Professor Edward W. Felten

Professor of Computer Science and Public Affairs, Founding Director of Princeton's Center for Information Technology Policy

Edward W. Felten is the Robert E. Kahn Professor of Computer Science and Public Affairs at Princeton University, and the founding Director of Princeton's Center for Information Technology Policy. In 2015-2017 he served in the White House as Deputy U.S. Chief Technology Officer. In 2011-12 he served as the first Chief Technologist at the U.S. Federal Trade Commission. He is a member of the U.S. National Academy of Engineering and the American Academy of Arts and Sciences, and is a Fellow of the ACM. 

Christiana Figueres

Leader on global climate change, convener of Mission 2020

Christiana Figueres is an international leader on climate change. She was Executive Secretary of the United Nations Framework Convention on Climate Change (UNFCCC) 2010-2016. Assuming responsibility for the international climate change negotiations after the failed Copenhagen conference of 2009, she rebuilt the process over six years to finally deliver the Paris Agreement in 2015. She is currently the convener of Mission 2020, a global initiative that seeks to ensure the world bends the curve of greenhouse gas emissions by 2020 in order to protect the most vulnerable from the worst impacts of climate change and usher in an era of economic stability and prosperity.  Her responsibilities also include Vice Chair of the Global Covenant of Mayors, Climate Leader for the World Bank, Distinguished Fellow of Conservation International, Board member of ACCIONA, Climate Works and the World Resources Institute, and member of the Rockefeller Foundation Economic Council on Planetary Health.

James Manyika

Senior Partner at McKinsey and Chair of the McKinsey Global Institute

James Manyika is a Senior Partner at McKinsey and Chair of the McKinsey Global Institute. For over 20 years he has worked with many of the world’s leading technology companies, founders and chief executives. He also researches and writes on technology’s impact on the economy and society. James was appointed by President Obama as Vice Chair of the Global Development Council at the White House. He is on the boards of the Council on Foreign Relations, John D. and Catherine T. MacArthur Foundation, Aspen Institute, XPrize, Oxford Internet Institute, MIT’s Initiative on the Digital Economy, Stanford’s 100 Year Study on AI. James was in the Programming Research Group, the Robotics Research Group at Oxford, and a Fellow of Balliol College, a visiting scientist in NASA JPL, a faculty exchange fellow at MIT, and a Fellow of the Royal Society of Arts. A Rhodes Scholar, James holds DPhil. MSc. MA. in Robotics, Computation from Oxford, a BSc in Electrical Engineering from University of Zimbabwe.
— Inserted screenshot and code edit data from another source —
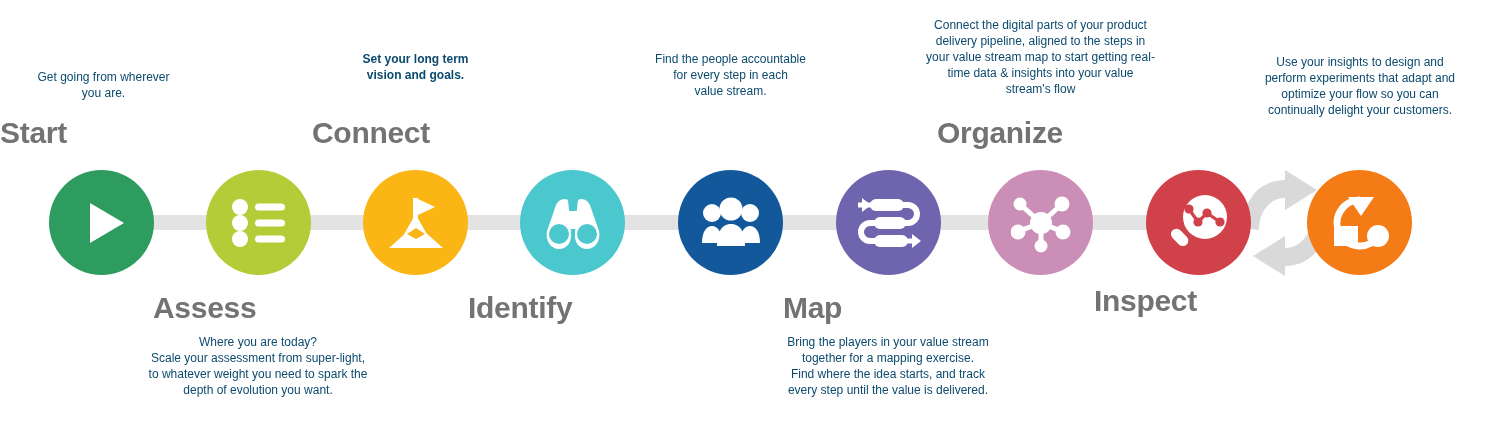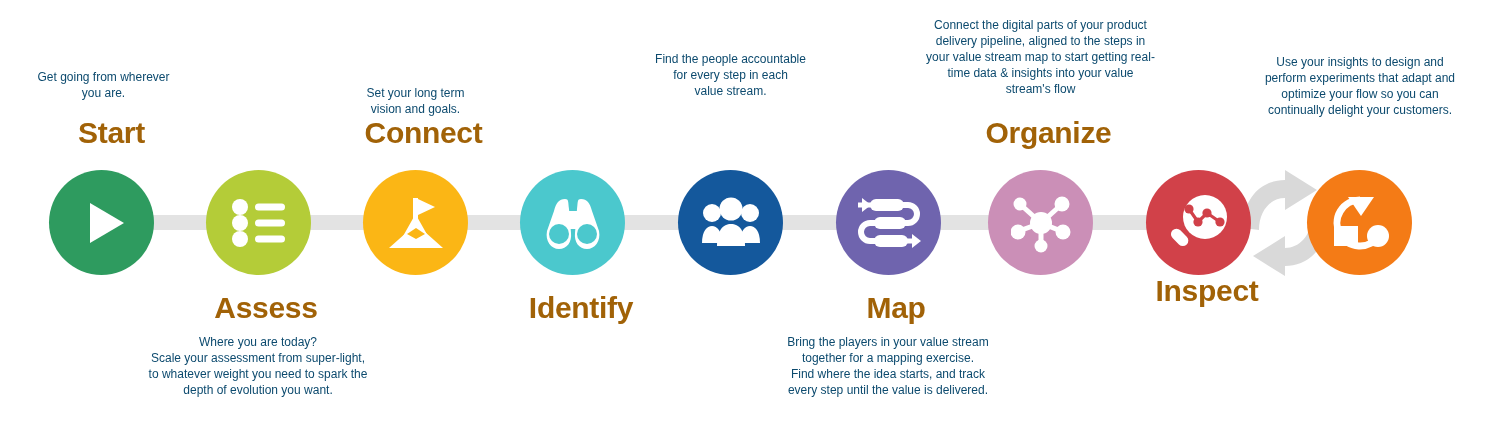--- a/index.html
+++ b/index.html
@@ -43,27 +43,26 @@
   .caption {
     position: absolute;
     text-align: center;
     color: #0c4a6e;
     font-size: 12px;
     line-height: 1.33;
     white-space: pre-line;
   }
   .title {
     position: absolute;
-    text-align: center;
-    color: #a16207;
+    text-align: left;
+    color: #737373;
     font-size: 30px;
     font-weight: bold;
     letter-spacing: -0.3px;
     line-height: 1;
-    padding-left: 8px;
   }
 
   
   .cycle {
     position: absolute;
     left: 1233px;
     top: 168px;
     width: 104px;
     height: 112px;
   }
@@ -113,21 +112,21 @@
         <rect x="27" y="40.5" width="30" height="7" rx="3.5" fill="#ffffff"></rect>
       </svg>
     </span>
   </div>
   <div class="title" style="left:153px; top:293px; width:210px;">Assess</div>
   <div class="caption" style="left:108px; top:335px; width:300px;">Where you are today?
 Scale your assessment from super-light,
 to whatever weight you need to spark the
 depth of evolution you want.</div>
 
-  <div class="caption" style="left:312px; top:86px; width:207px;">Set your long term
+  <div class="caption" style="left:312px; top:52px; width:207px;font-weight:bold;">Set your long term
 vision and goals.</div>
   <div class="title" style="left:312px; top:118px; width:207px;">Connect</div>
   <div class="node" style="left:363px; top:170px; width:105px; height:105px; background:#FBB615;">
     <span>
       <svg width="62" height="58" viewBox="0 0 62 58">
 
         <rect x="28" y="4" width="5" height="30" fill="#ffffff"></rect>
 
         <polygon points="33,5 50,13 33,21" fill="#ffffff"></polygon>
 
@@ -234,21 +233,21 @@
         <g stroke="#D14149" stroke-width="3.2" fill="none">
           <polyline points="21,17 30,30 39,21 52,30"></polyline>
         </g>
         <circle cx="21" cy="17" r="4.6" fill="#D14149"></circle>
         <circle cx="30" cy="30" r="4.6" fill="#D14149"></circle>
         <circle cx="39" cy="21" r="4.6" fill="#D14149"></circle>
         <circle cx="52" cy="30" r="4.6" fill="#D14149"></circle>
       </svg>
     </span>
   </div>
-  <div class="title" style="left:1094px; top:276px; width:210px;">Inspect</div>
+  <div class="title" style="left:1094px; top:286px; width:210px;">Inspect</div>
 
   <div class="caption" style="left:1228px; top:33px; width:264px;margin-top:22px;">Use your insights to design and
 perform experiments that adapt and
 optimize your flow so you can
 continually delight your customers.</div>
   <div class="node" style="left:1307px; top:170px; width:105px; height:105px; background:#F47B16;">
     <span>
       <svg width="62" height="62" viewBox="0 0 62 62">
 
         <path d="M31 8 A23 23 0 1 0 50 44" stroke="#ffffff" stroke-width="7" fill="none" stroke-linecap="butt"></path>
Professor Jeffrey D. Sachs

Professor of Economics, Director of the Center for Sustainable Development at Columbia University and senior UN advisor

Jeffrey D. Sachs is a world-renowned professor of economics, leader in sustainable development, senior UN advisor, bestselling author, and syndicated columnist whose monthly newspaper columns appear in more than 100 countries. He is widely considered to be one of the world’s leading experts on economic development, global macroeconomics, and the fight against poverty. Professor Sachs is the co-recipient of the 2015 Blue Planet Prize, the leading global prize for environmental leadership. He has twice been named among Time magazine’s 100 most influential world leaders. He was called by the New York Times, “probably the most important economist in the world”. Professor Sachs serves as the Director of the Center for Sustainable Development at Columbia University, where he is also a University Professor.  He is Special Advisor to current and previous Secretary-Generals of the United Nations on Sustainable and Millennium Development Goals. He is currently Director of the UN Sustainable Development Solutions Network.